Photosensitized formation of superoxide anion was detected by EPR-spin trapping using DMPO as a spin trap, as described previously.29, 30 IAs solutions containing 0.1 M DMPO (Sigma-Aldrich Chemie GmbH, Steinheim, Germany) in DMSO/H2O (9:1) were illuminated in a 0.25-mm quartz cell within the resonant cavity of a Bruker EMEX-AA EPR spectrometer (Bruker BioSpin, Rheinstetten, Germany) with 400–490 nm light derived from a Cermax PE300CE-13FM 300 W lamp in air-cooled housing (Perkin Elmer). This light source was equipped with the necessary combination of cutoff and band-pass filters. Relative yields of the photo-formation of superoxide anion by IAs in the presence or absence of NADH, used as an auxiliary electron donor, were determined by comparing rates of the accumulation of DMPO-OOH determined for IAs and for riboflavin with and without EDTA. Quantum yields for singlet oxygen photogeneration by IAs were determined relative to that for Rose Bengal (RB) by measuring time-resolved luminescence intensity in DMSO or acetonitrile solutions at 1270 nm, after excitation of the compounds or RB at 355 nm with microjoule 750 ps pulses generated by a microchip Nd:YAG laser (Pulselas-P-1064-FC, Alphalas GmbH, Goettingen, Germany), operating with 2–10 kHz repetition rate. Near-infrared luminescence was measured perpendicularly to the excitation beam in a photon-counting mode 31 using a thermoelectric cooled NIR PMT module (model H10330-45, Hamamatsu, Shizuoka, Japan) equipped with a 1100-nm cutoff filter and additional selected narrow-band filters (NB series, NDC Infrared Engineering Ltd, Maldon, UK). Data were collected using a computer-mounted PCI-board multichannel scaler (NanoHarp 250, PicoQuant GmbH, Berlin, Germany).

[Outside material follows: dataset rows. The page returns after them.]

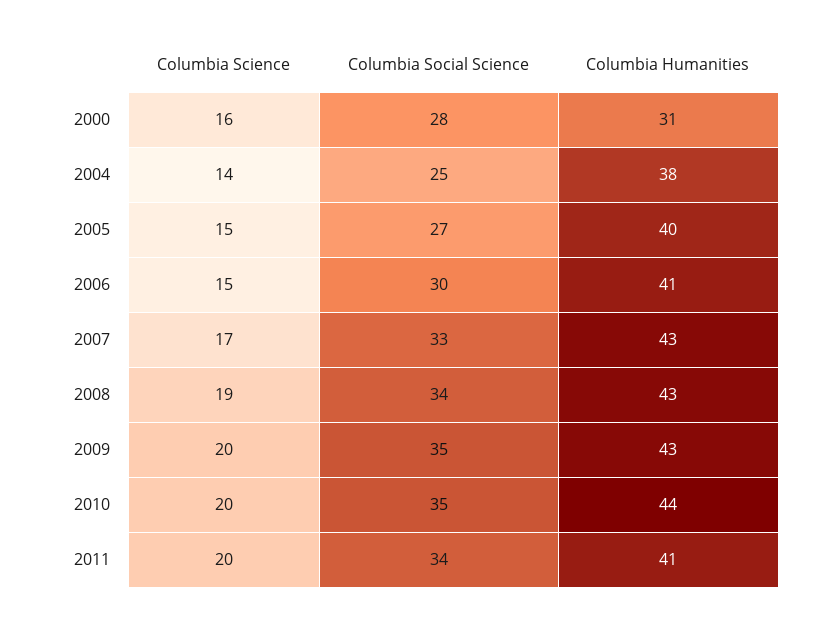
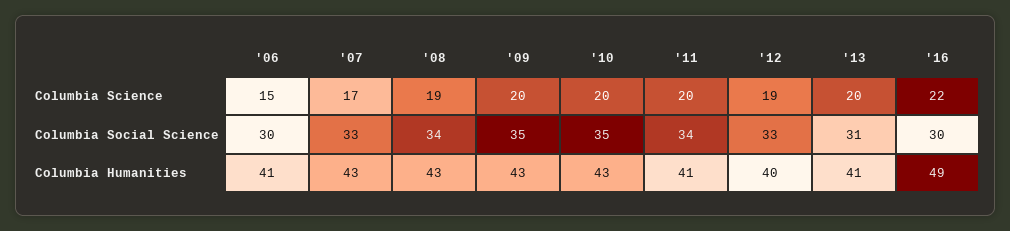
Columbia Science, 2000: 16 -> none
Columbia Social Science, 2000: 28 -> none
Columbia Humanities, 2000: 31 -> none
Columbia Science, 2004: 14 -> none
Columbia Social Science, 2004: 25 -> none
Columbia Humanities, 2004: 38 -> none
Columbia Science, 2005: 15 -> none
Columbia Social Science, 2005: 27 -> none
Columbia Humanities, 2005: 40 -> none
Columbia Humanities, 2010: 44 -> 43
Columbia Science, '12: none -> 19
Columbia Science, '13: none -> 20
Columbia Science, '16: none -> 22
Columbia Social Science, '12: none -> 33
Columbia Social Science, '13: none -> 31
Columbia Social Science, '16: none -> 30
Columbia Humanities, '12: none -> 40
Columbia Humanities, '13: none -> 41
Columbia Humanities, '16: none -> 49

In vivo PDT with IAs using the CAM model

Fertilized chicken eggs (Animalco AG, Staufen, Switzerland) were incubated in a hatching incubator (65% humidity, 37°C) equipped with an automatic rotator (Savimat, Chauffry, France) as described previously.32 Briefly, on embryo development day 11 (EDD 11), the hole in the shell above the air pouch of the egg (made on EDD 3) was extended to a diameter of ∼3 cm in order to provide better access to the CAM for the experiments. Eggs were placed under an epi-fluorescence microscope (Eclipse 600 FN, Nikon, Egg, Zurich, Switzerland). Subsequently, 100 μl of IAs (C-1375 or C-1379) at doses of 1 μg/embryo or 100 μg/embryo were administered into the main vessel of the CAM through a 33-gauge needle fitted to a 100 μl syringe (Hamilton, Reno, NV, USA). One minute later, the 0.02 cm2 area of the CAM was irradiated with a light dose of 20 J/cm2 (λex=420 nm), irradiance of 70 or 270 mW/cm2. The site was photographed before and after the irradiation. Subsequently, the egg opening was sealed with Parafilm (Pechiney, Menasha, WI, USA) and the embryo was incubated for 24 h. The PDT-induced damage was assessed by fluorescence angiography after i.v. injection of FITC-dextran (20 kDa, 25 mg/ml; λex=470 nm and λem=520 nm) and India ink (30 μl/embryo) into the extra-embryonic cavity as previously described.33 IA treatment was performed with five eggs.

Tumor xenografts on the CAM and IA treatment with PDT

Human A2780 ovarian carcinoma cells were used to establish tumor xenografts in the CAM. Tumor cells were suspended in medium containing 20% methocel (Sigma-Aldrich), and 50 μl drops (1 × 106 cells/drop) were dispensed on the internal part of the lid of a petri dish. After 24 h, spheroids were harvested and placed on the CAM (EDD 7). At EDD 11, C-1375 and C-1379 were injected i.v. at a dose of 12 μg/embryo. PDT of tumor xenografts was performed 1 min later (λex=420 nm; light dose 34 J/cm2; irradiance 70 mW/cm2). The PDT procedure was repeated 24 h later. Tumors were visualized by standard white light camera and subsequently by FITC-dextran angiography, 24 and 72 h after the first PDT treatment.